(WORK REQUEST): Between the line containing "- Elderly | Skipped" and the line containing "21.7% | -9.7 pp | < 0.001" lies a run of lines; give that run again exactly, with both of those lines, and nothing else from the entries below.

(DATA LISTING):

- - - - -

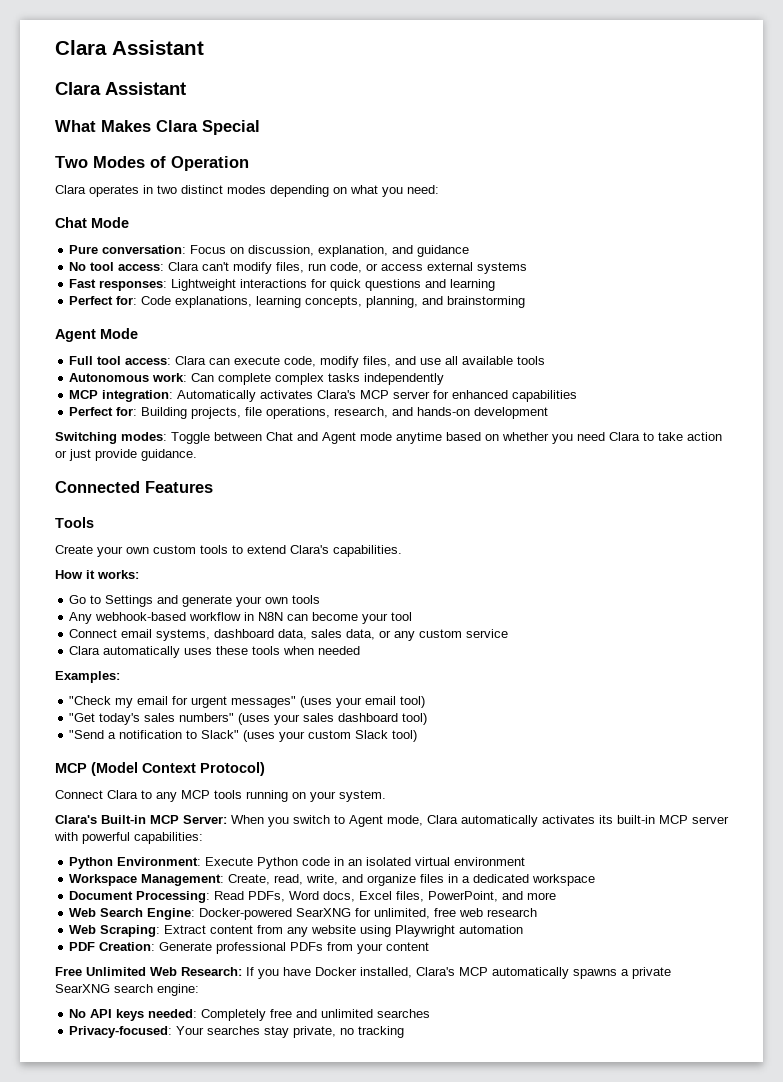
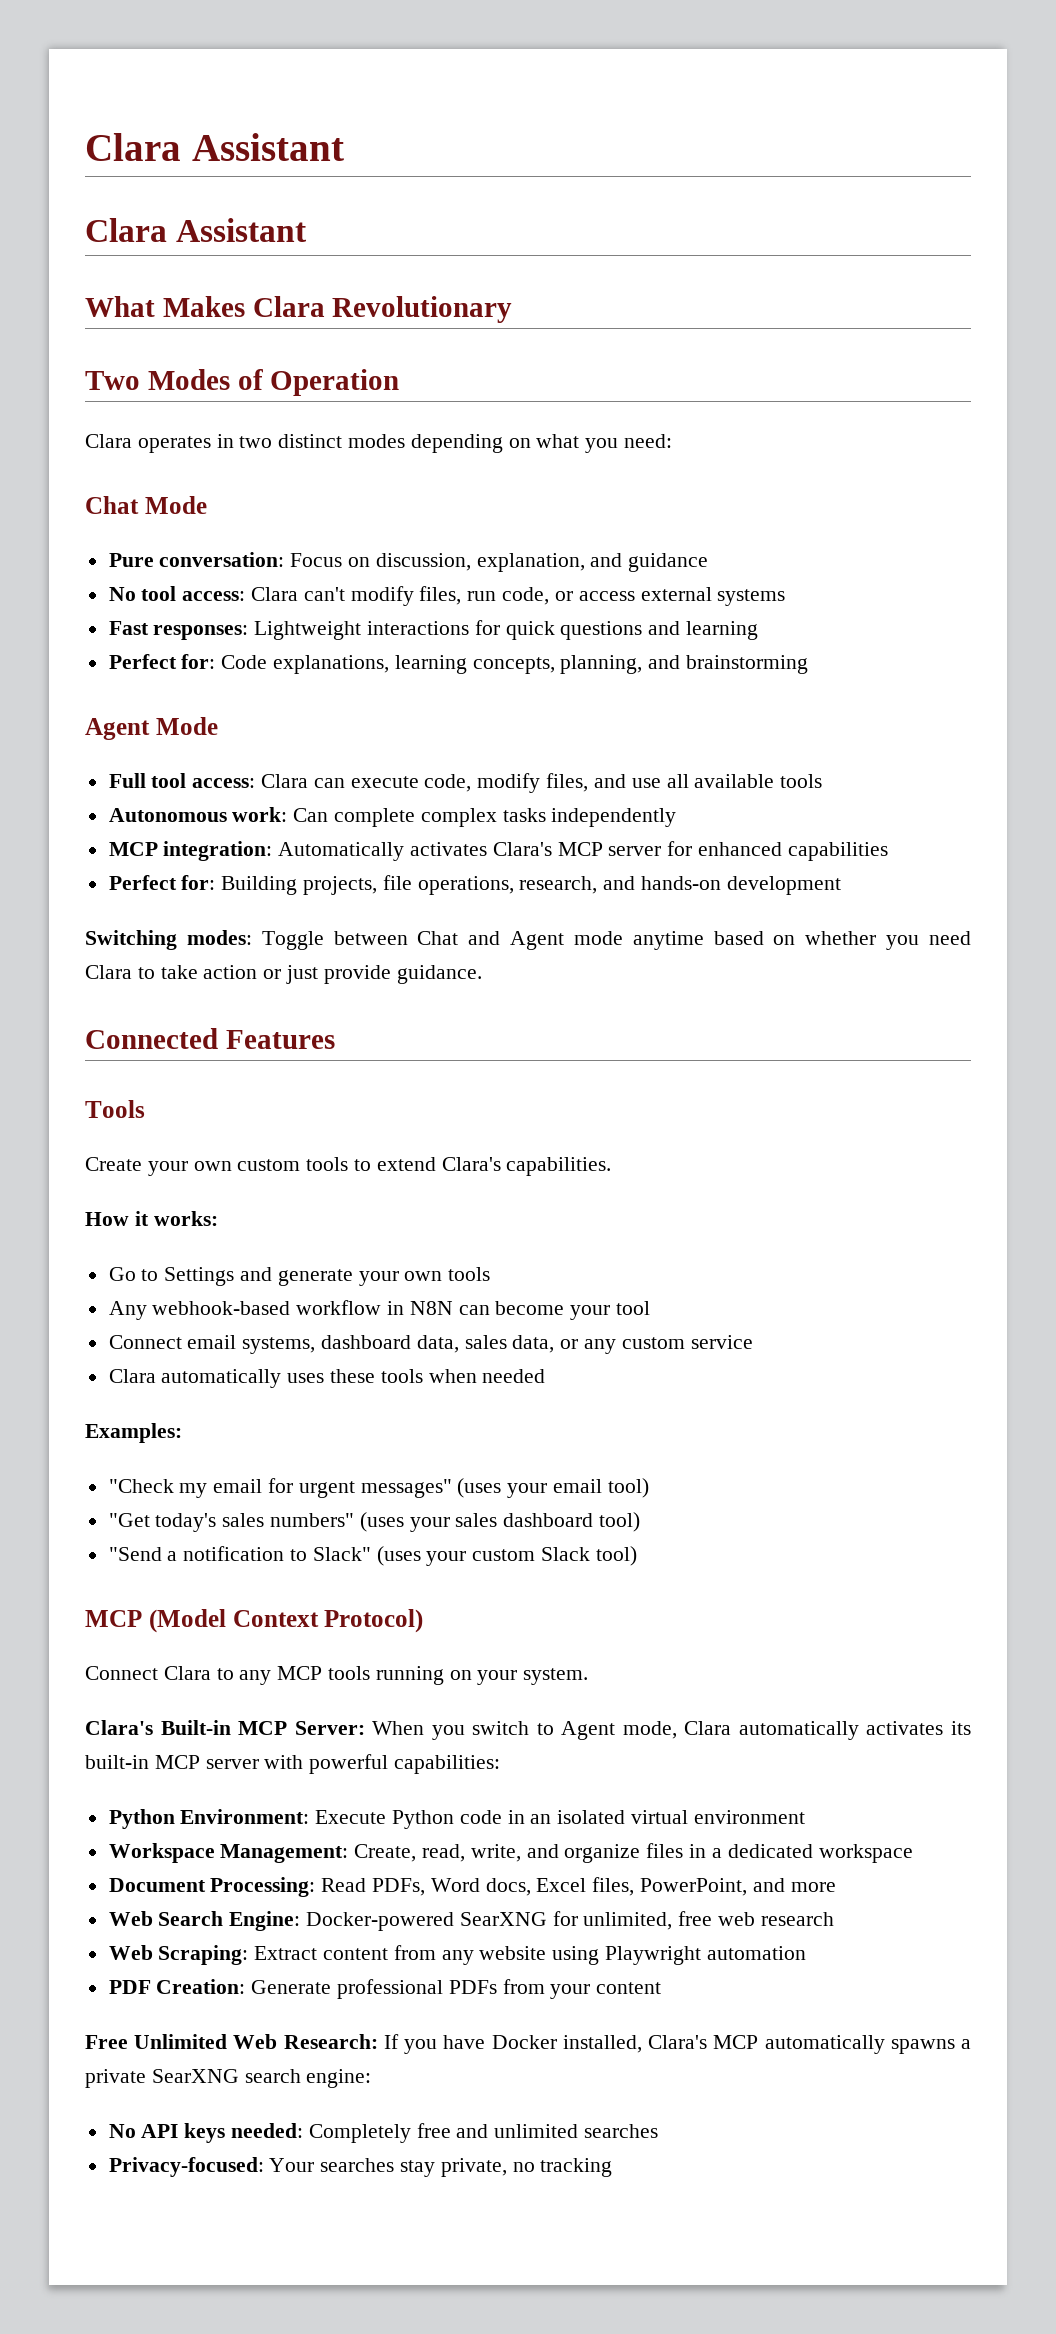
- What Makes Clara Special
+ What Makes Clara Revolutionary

- - - - -

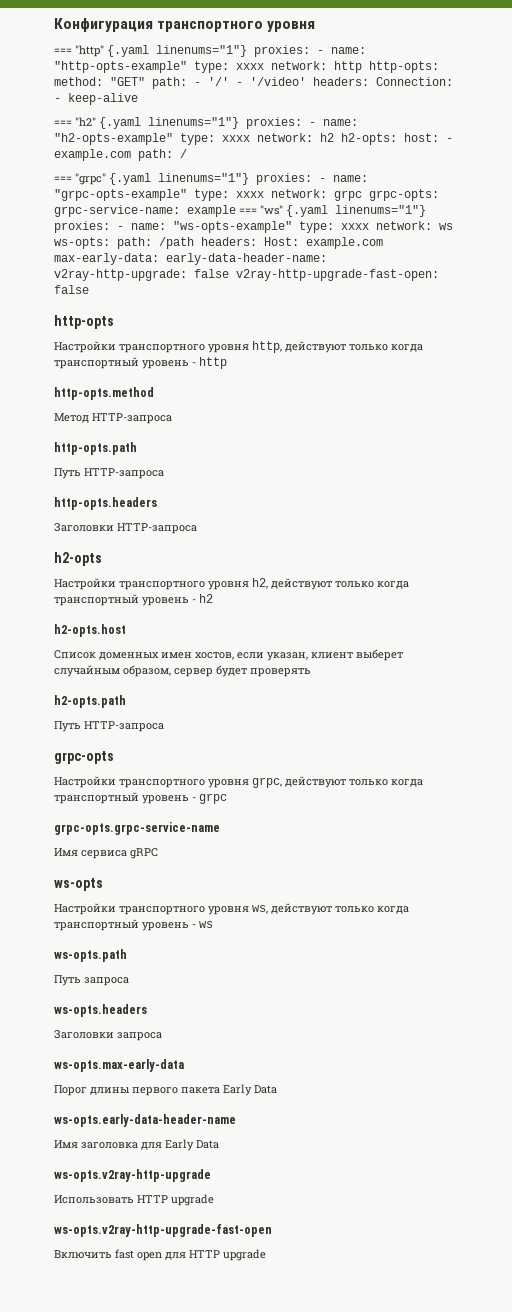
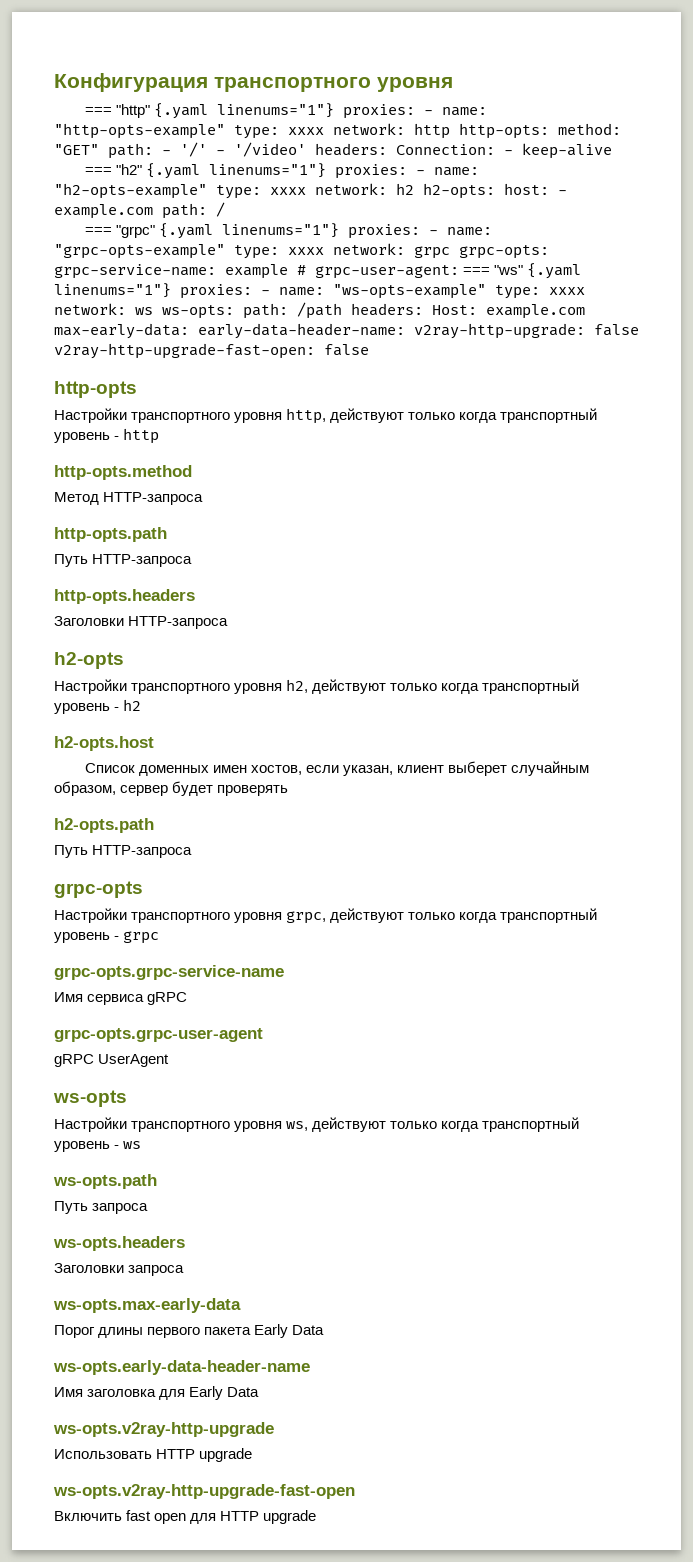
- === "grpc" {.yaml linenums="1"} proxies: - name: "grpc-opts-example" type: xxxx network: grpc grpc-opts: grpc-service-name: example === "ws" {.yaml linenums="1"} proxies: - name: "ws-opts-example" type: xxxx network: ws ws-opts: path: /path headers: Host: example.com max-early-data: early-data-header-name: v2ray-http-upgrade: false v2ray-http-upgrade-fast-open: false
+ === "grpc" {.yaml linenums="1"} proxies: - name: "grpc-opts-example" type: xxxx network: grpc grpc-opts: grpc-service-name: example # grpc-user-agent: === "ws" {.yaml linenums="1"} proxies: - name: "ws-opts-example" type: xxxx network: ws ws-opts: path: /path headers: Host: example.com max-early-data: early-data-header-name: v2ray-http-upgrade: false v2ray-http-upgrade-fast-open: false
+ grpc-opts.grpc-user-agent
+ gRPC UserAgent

- - - - -

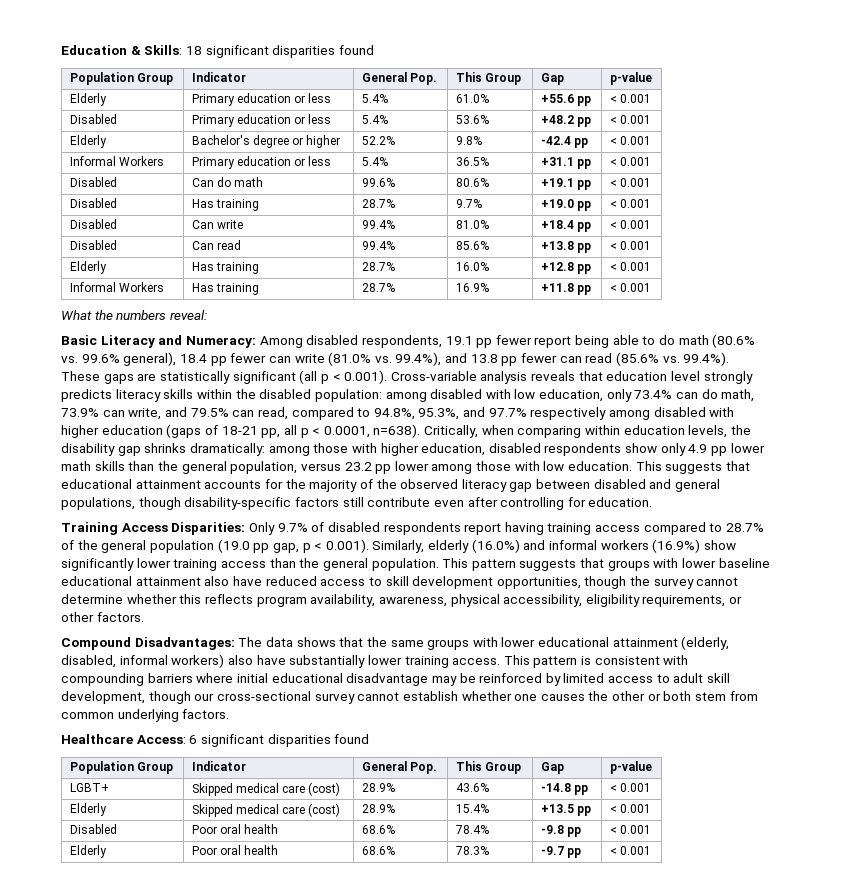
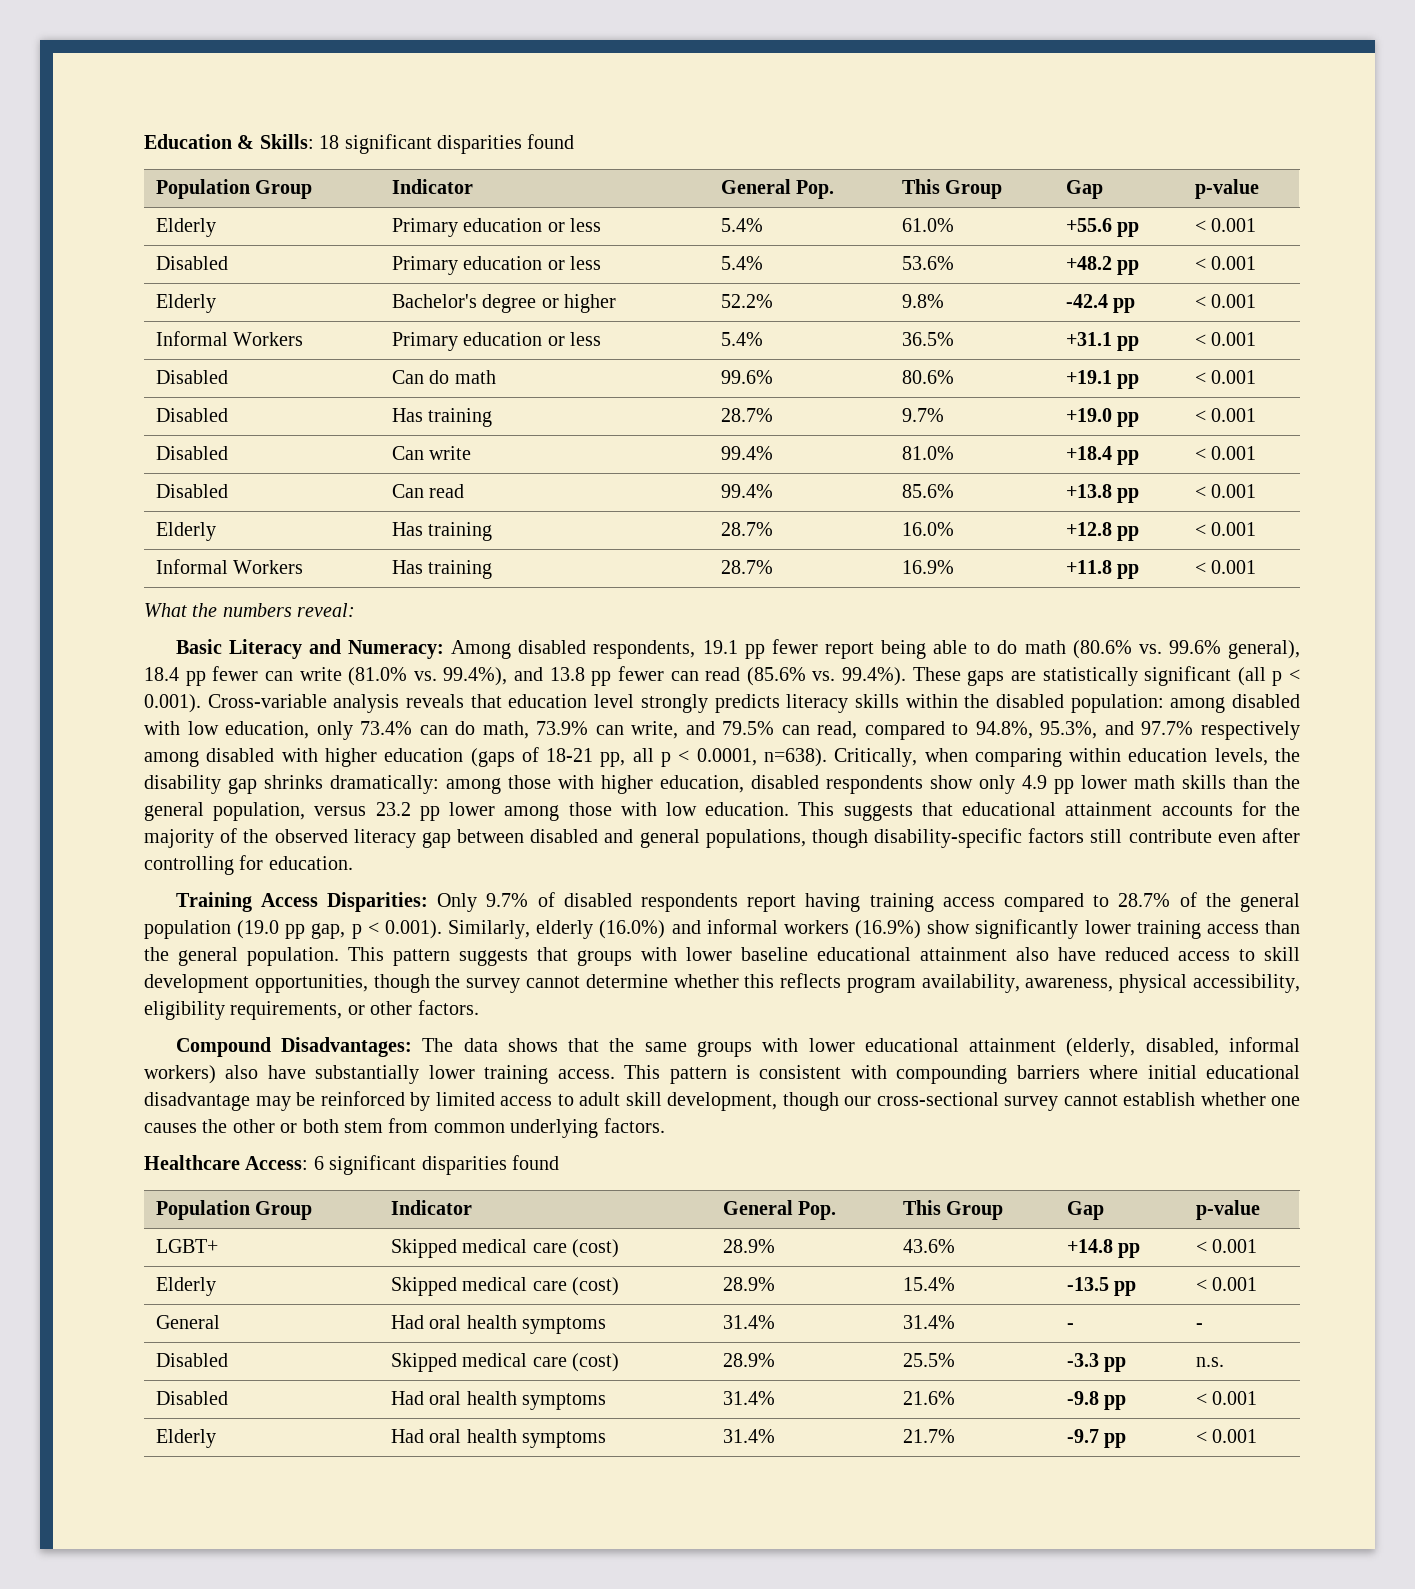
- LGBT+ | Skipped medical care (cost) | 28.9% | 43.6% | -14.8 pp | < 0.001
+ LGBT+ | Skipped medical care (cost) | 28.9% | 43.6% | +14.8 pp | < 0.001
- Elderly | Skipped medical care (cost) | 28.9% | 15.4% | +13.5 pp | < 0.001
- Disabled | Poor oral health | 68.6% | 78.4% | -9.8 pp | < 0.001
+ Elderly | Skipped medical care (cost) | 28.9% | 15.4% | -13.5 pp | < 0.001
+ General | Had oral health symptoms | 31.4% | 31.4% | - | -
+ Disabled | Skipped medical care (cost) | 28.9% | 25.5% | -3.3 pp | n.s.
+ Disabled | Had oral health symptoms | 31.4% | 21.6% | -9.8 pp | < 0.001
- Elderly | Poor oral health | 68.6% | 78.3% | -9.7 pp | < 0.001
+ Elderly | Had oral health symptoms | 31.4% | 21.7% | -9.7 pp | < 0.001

- - - - -

(RESULT BELOW):
- Elderly | Skipped medical care (cost) | 28.9% | 15.4% | +13.5 pp | < 0.001
- Disabled | Poor oral health | 68.6% | 78.4% | -9.8 pp | < 0.001
+ Elderly | Skipped medical care (cost) | 28.9% | 15.4% | -13.5 pp | < 0.001
+ General | Had oral health symptoms | 31.4% | 31.4% | - | -
+ Disabled | Skipped medical care (cost) | 28.9% | 25.5% | -3.3 pp | n.s.
+ Disabled | Had oral health symptoms | 31.4% | 21.6% | -9.8 pp | < 0.001
- Elderly | Poor oral health | 68.6% | 78.3% | -9.7 pp | < 0.001
+ Elderly | Had oral health symptoms | 31.4% | 21.7% | -9.7 pp | < 0.001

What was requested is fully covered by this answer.